I mean the math just doesn't work. I sincerely doubt McArdle personally knows even one or two real-life, walking-and-talking East Coast progressives who: 1) make enough money that the proposed tax hike applies to them, but not much more (they need to have cracks in their ceiling and take second-rate vacations, after all); 2) mistakenly believed the proposed tax hike did not apply to them; and 3) upon learning the proposed tax hike applied to them, spontaneously reacted like a libertarian's caricature of a progressive. Claiming one or two acquaintances meet all of these criteria is dubious, but it is virtually impossible that McArdle personally knows a "very large number" of similarly situated, identically uninformed, spontaneously hypocritical East Coast progressives.
So okay, I know this isn't the worst thing in the world. But it bothered me. This is The Atlantic.
This prompted me to start looking into Ms. McArdle a bit. And she's... well... evil. The hit job she did on the Mark Ames/Yasha Levine article may well be the worst of it. However, for pure sleaze it's hard to beat the baseless Elizabeth Warren smear (see here, here and here). And then, of course, there's her defense of Goldman Sach's securities fraud. So, hard to say.
But, with respect to the issue of fabricating sources, I soon came across this little gem from Ms. McArdle:
Yesterday, I rode the bus for the first time from the stop near my house, and ended up chatting with a lifelong neighborhood resident who has just moved to Arizona, and was back visiting family. We talked about the vagaries of the city bus system, and then after a pause, he said, "You know, you may have heard us talking about you people, how we don't want you here. A lot of people are saying you all are taking the city from us. Way I feel is, you don't own a city." He paused and looked around the admittedly somewhat seedy street corner. "Besides, look what we did with it. We had it for forty years, and look what we did with it!"
Now I realize it's an open joke that certain journalists invent cab drivers to introduce a theme, but the thing that sets McArdle's man on the bus apart is the racial component.

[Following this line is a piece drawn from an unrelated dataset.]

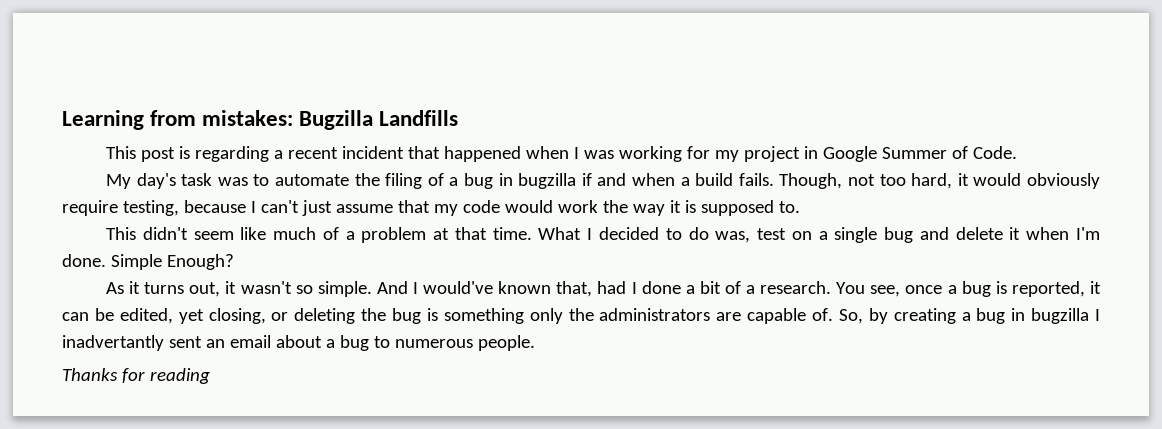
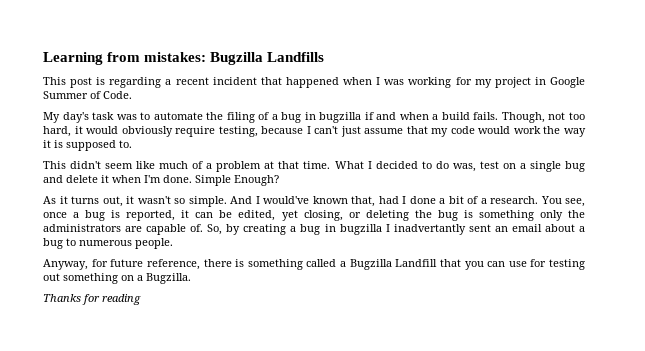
+ Anyway, for future reference, there is something called a Bugzilla Landfill that you can use for testing out something on a Bugzilla.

Inventing an eldery, African-American man to admit African-Americans ruined the neighborhood and then have him give his blessing to gentrification because "you don't own a city" is something that Ms. McArdle could only express by fabricating an African-American to say it. Ms. McArdle's man on the bus exists to do McArdle's dirty work. And it's really dirty work.
It would be like a male reporter fabricating a female source who said: "You know, before I had children I didn't get it, but now that I'm a mother, I'm really not as committed to my career. I hate to admit it, but I can understand why women get paid less." Obviously a male reporter could not express such an overtly sexist sentiment himself. However, he could get away with it if he was quoting a woman.
And that's the thing: The McArdle man on the bus is not the Friedman cab driver everyone jokes about; the McArdle man on the bus is the Stephen Glass cab driver. And that's a much uglier thing.
The ideas being expressed by McArdle and Glass are overtly racist - tolerable only because the supposedly real people expressing the ideas are members of the targeted racial minority. Once you realize the piece is cooked, once you realize the source is fabricated, the racism is even more sinister. There is something particularly pernicious (not to mention cowardly) about fabricating an African-American to serve as a mouthpiece for the author's racism.
And the fact that it's an open joke that this is happening at The Atlantic is a disgrace.